Statistics & Probability | Instructor: Suman Ganguli

Category: Spreadsheets

Details about the =FREQUENCY function

We discussed and illustrated in class how to use the =FREQUENCY spreadsheet function to calculate a frequency table. Here are some more details about the inputs and outputs of the function:

Recall that =FREQUENCY(data, class_endpoints) calculates the frequency distribution of a one-column array (“data”) into specified classes, where the class intervals are defined by the list of “class_endpoints”.

The output of =FREQUENCY will be a vertical list of frequencies of length one more than how many “class_endpoints” are input, since the final value is the number of elements in data greater than the last class endpoint.

But how do the list of “class_endpoints” define the classes? The numbers in the class_endpoints split up the number line into a set of intervals, and then =FREQUENCY uses what’s called the “right-endpoint inclusion convention”: the right-endpoint of each interval included in the interval.

For example, =FREQUENCY(A2:A28,L11:L15) takes as input the 5 class_endpoints in L11:L15, and will output a list of 6 class frequencies for the data set in A2:A28, where:

  • the first frequency will be the # of data points x in A2:A28 such that x ≤ L11
  • the second frequency will the # of data points x such that L11 < x ≤ L12
  • the third frequency will the # of data points x such that L12 < x ≤ L13
  • the fourth frequency will the # of data points x such that L13 < x ≤ L14
  • the fifth frequency will the # of data points x such that L14 < x ≤ L15
  • the sixth frequency will the # of data points x such that x > L15

Here is a screenshot of how we used =FREQUENCY in the “Class Age Data” spreadsheet to generate a frequency table:

The input “class_endpoints” are the list numbers in L11:L15; we typed two different types of class labels in M11:M16 and N11:N16 (to make clear what the class intervals actually are, and which we could use as labels in a histogram).
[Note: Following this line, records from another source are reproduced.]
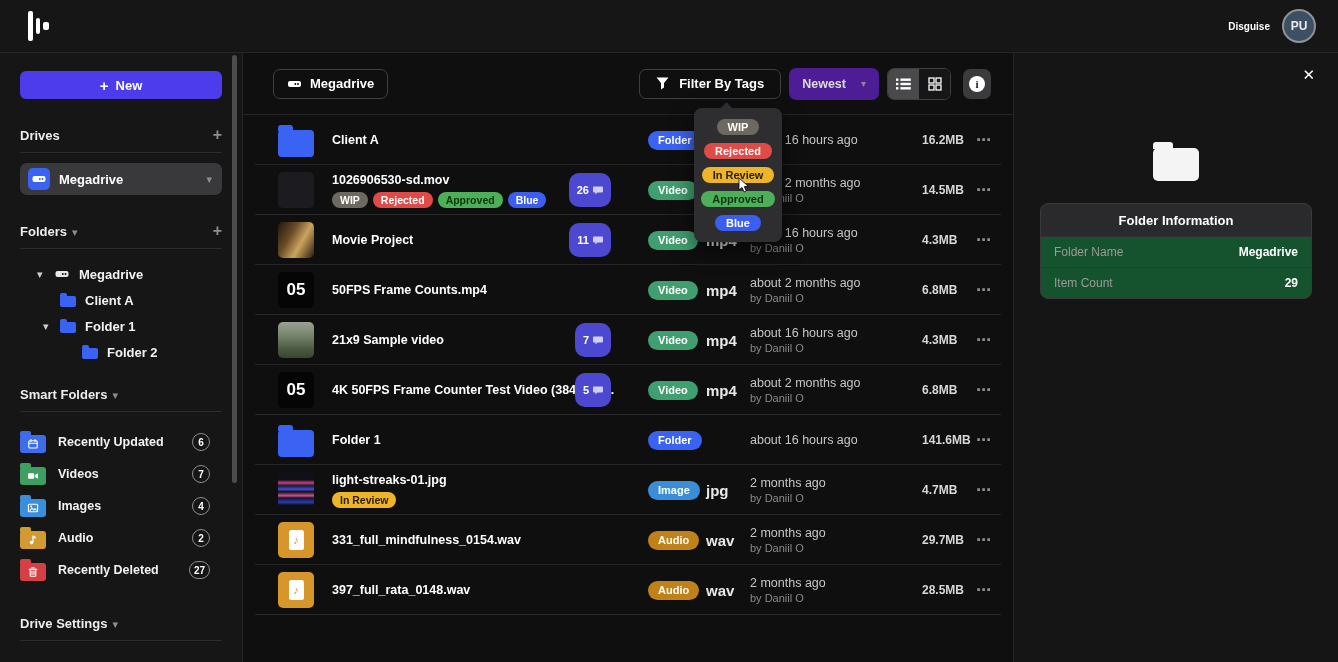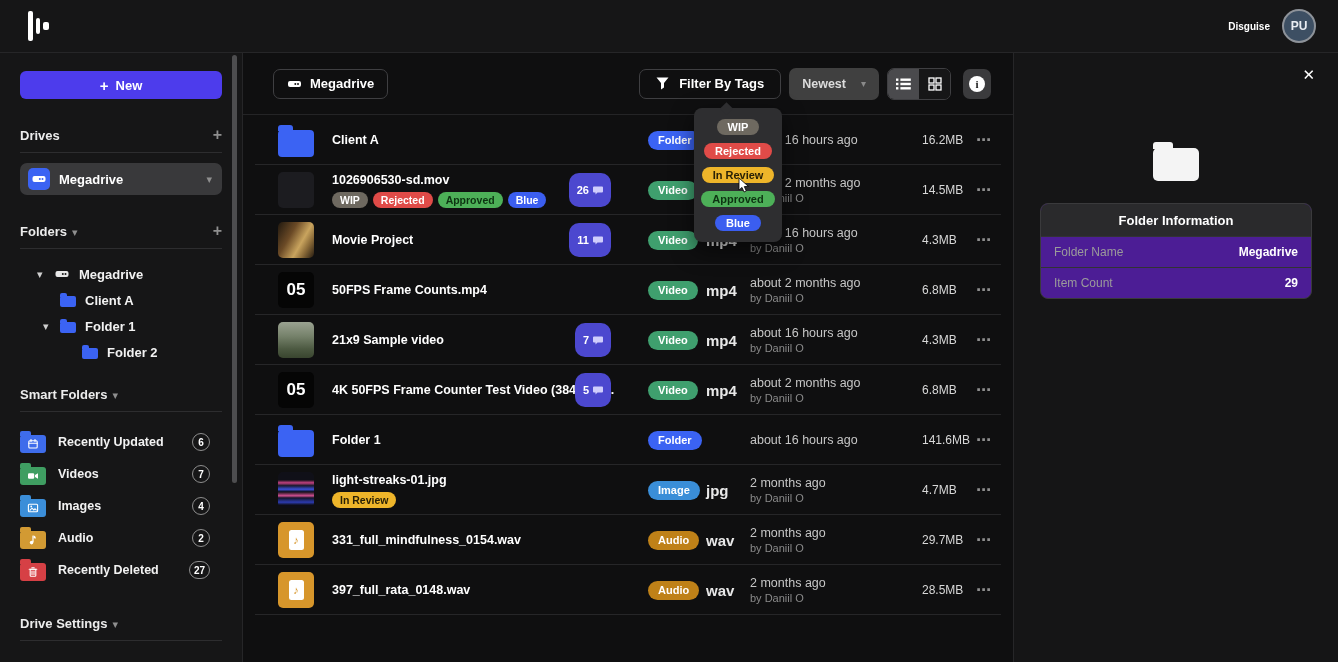--- a/index.html
+++ b/index.html
@@ -47,21 +47,21 @@
   .sm-folder:before { content:""; position:absolute; top:-4px; left:0; width:11px; height:5px; background:inherit; border-radius:2px 2px 0 0; }
   .smart-item .lbl { flex:1; font-size:12.5px; font-weight:bold; color:#f2f2f2; }
   .count-badge { min-width:18px; height:18px; border:1.5px solid #8d8d8d; border-radius:9px; color:#fff; font-size:10px; font-weight:bold; display:flex; align-items:center; justify-content:center; padding:0 4px; margin-right:12px; }
   .scroll-thumb { position:absolute; top:2px; right:5px; width:5px; height:428px; background:#4d4d4f; border-radius:3px; }
 
   
   .toolbar { height:62px; border-bottom:1px solid #242426; display:flex; align-items:center; padding:0 22px 0 30px; gap:8px; }
   .crumb { height:30px; border:1px solid #3f3f42; border-radius:7px; display:flex; align-items:center; gap:8px; padding:0 13px; background:transparent; color:#fff; font-size:13px; font-weight:bold; cursor:pointer; font-family:inherit; }
   .tb-spacer { flex:1; }
   .filter-btn { height:30px; border:1px solid #3f3f42; border-radius:7px; background:transparent; color:#fff; font-size:13px; font-weight:bold; display:flex; align-items:center; gap:10px; padding:0 16px; cursor:pointer; font-family:inherit; }
-  .sort-btn { height:32px; background:#404040; border:none; border-radius:7px; color:#dcdcdc; font-size:12.5px; font-weight:bold; display:flex; align-items:center; gap:10px; padding:0 13px; cursor:pointer; font-family:inherit; }
+  .sort-btn { height:32px; background:#4c1d95; border:none; border-radius:7px; color:#dcdcdc; font-size:12.5px; font-weight:bold; display:flex; align-items:center; gap:10px; padding:0 13px; cursor:pointer; font-family:inherit; }
   .sort-btn .chev { font-size:10px; color:#8a8a8a; }
   .view-toggle { display:flex; height:32px; border:1px solid #3f3f42; border-radius:7px; overflow:hidden; }
   .vt-seg { width:31px; display:flex; align-items:center; justify-content:center; cursor:pointer; background:#161617; }
   .vt-seg.sel { background:#4a4a4d; }
   .info-btn { width:28px; height:30px; margin-left:4px; background:#3b3b3d; border:none; border-radius:7px; display:flex; align-items:center; justify-content:center; cursor:pointer; }
   .info-circle { width:16px; height:16px; border-radius:50%; background:#fff; color:#161617; font-size:11px; font-weight:bold; display:flex; align-items:center; justify-content:center; font-family:"Liberation Serif","DejaVu Serif",serif; }
 
   
   .thead { position:relative; height:40px; }
   .thead:after { content:""; position:absolute; left:12px; right:12px; bottom:0; height:1px; background:#2e2e30; }
@@ -75,21 +75,21 @@
   .tagline { display:flex; gap:5px; }
   .tag-sm { font-size:10.5px; font-weight:bold; padding:2px 8px; border-radius:8px; white-space:nowrap; }
   .c-com { left:326px; width:42px; justify-content:flex-end; }
   .comment-pill { background:#4c48cf; border-radius:10px; padding:11px 8px; display:flex; align-items:center; gap:4px; color:#fff; font-size:11px; font-weight:bold; cursor:pointer; }
   .c-type { left:405px; }
   .type-pill { font-size:11px; font-weight:bold; color:#fff; padding:3.5px 10px; border-radius:11px; }
   .c-ext { left:463px; font-size:15px; font-weight:bold; color:#e8e8e8; }
   .c-mod { left:507px; flex-direction:column; align-items:flex-start; justify-content:center; gap:2px; }
   .mod-main { font-size:12.5px; color:#c6c6c6; }
   .mod-by { font-size:11px; color:#8a8a8a; }
-  .c-size { left:679px; font-size:12px; font-weight:normal; color:#d8d8d8; }
+  .c-size { left:679px; font-size:12px; font-weight:bold; color:#d8d8d8; }
   .c-more { left:733px; font-size:15px; font-weight:bold; color:#8f8f8f; letter-spacing:1px; cursor:pointer; }
 
   
   .thumb { width:36px; height:36px; border-radius:5px; overflow:hidden; position:relative; }
   .t-dark { background:#1c1c20; }
   .t-movie { background:linear-gradient(120deg,#20180f 0%,#6b4a26 35%,#c9a45e 62%,#8a6a38 78%,#241a10 100%); }
   .t-forest { background:linear-gradient(180deg,#9aa291 0%,#75816a 40%,#4c5941 75%,#39452f 100%); }
   .t-streaks { background:linear-gradient(180deg,#101018 0%,#101018 22%,#c2417f 30%,#1a1a2e 38%,#3b4fd8 48%,#101018 55%,#d04f90 66%,#15152a 72%,#2c3bb0 84%,#0d0d16 92%); }
   .t-frame { background:#050505; display:flex; align-items:center; justify-content:center; }
   .t-frame span { color:#fff; font-size:17px; font-weight:bold; }
@@ -101,21 +101,21 @@
   
   .tag-panel { position:absolute; left:451px; top:55px; width:88px; background:#2e2e30; border-radius:8px; z-index:40; box-shadow:0 8px 22px rgba(0,0,0,0.55); padding:11px 6px; display:flex; flex-direction:column; align-items:center; gap:8px; }
   .tag-panel:before { content:""; position:absolute; top:-4px; left:28px; width:9px; height:9px; background:#2e2e30; transform:rotate(45deg); }
   .tag-pill { font-size:11px; font-weight:bold; padding:2px 11px; border-radius:9px; cursor:pointer; white-space:nowrap; }
   .cursor { position:absolute; left:44px; top:70px; z-index:50; }
 
   
   .close-x { position:absolute; top:13px; right:23px; font-size:15px; font-weight:bold; color:#fff; cursor:pointer; }
   .rp-folder { position:relative; width:46px; height:33px; background:#f4f4f4; border-radius:5px; margin:95px auto 0 auto; }
   .rp-folder:before { content:""; position:absolute; top:-6px; left:0; width:20px; height:7px; background:#f4f4f4; border-radius:3px 3px 0 0; }
-  .info-card { width:272px; margin:22px auto 0 auto; border:1px solid #3a3a3c; border-radius:8px; overflow:hidden; background:#4c1d95; }
+  .info-card { width:272px; margin:22px auto 0 auto; border:1px solid #3a3a3c; border-radius:8px; overflow:hidden; background:#14532d; }
   .info-head { height:32px; background:#2a2a2c; display:flex; align-items:center; justify-content:center; font-size:13px; font-weight:bold; color:#fff; }
   .info-row { height:31px; display:flex; align-items:center; justify-content:space-between; padding:0 13px; border-top:1px solid #323234; }
   .info-row .lab { font-size:12px; color:#9b9b9b; }
   .info-row .val { font-size:12px; font-weight:bold; color:#fff; }
 
   svg { display:block; }
 </style>
 </head>
 <body>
For instance, selecting the region N10:O16 and clicking “Insert Chart” will automatically generate the following histogram.

Note that the class labels along horizontal axis are the nicely formatted ones we typed in N11:N16, and the column headings in N10 and O10 are used as the horizontal and vertical axis labels, respectively!

Here is a very short (< 2min) YouTube video demonstrating how to use =frequency to create a frequency table and the associated frequency histogram in Google Sheets:

List of Spreadsheet Functions

We will use the comments on this post to keep track of the various spreadsheet functions and techniques we will use in class during the semester.

You will be asked to post a comment at some point during the semester briefly summarizing a spreadsheet function or technique (which will earn you a point towards your course participation grade).

You should post the given spreadsheet function or technique, and give a short summary and/or example of what it does; this can be copied directly (or preferably adapted) from the built-in spreadsheet documentation.

Example:

=COUNT(data): Returns the number of numeric values in a dataset; usually the argument “data” is a range of spreadsheet cells, e.g.

=COUNT(A2:A30)

In the context of statistics, we often use =COUNT to find the “sample size,” i.e., the number of values in a given dataset.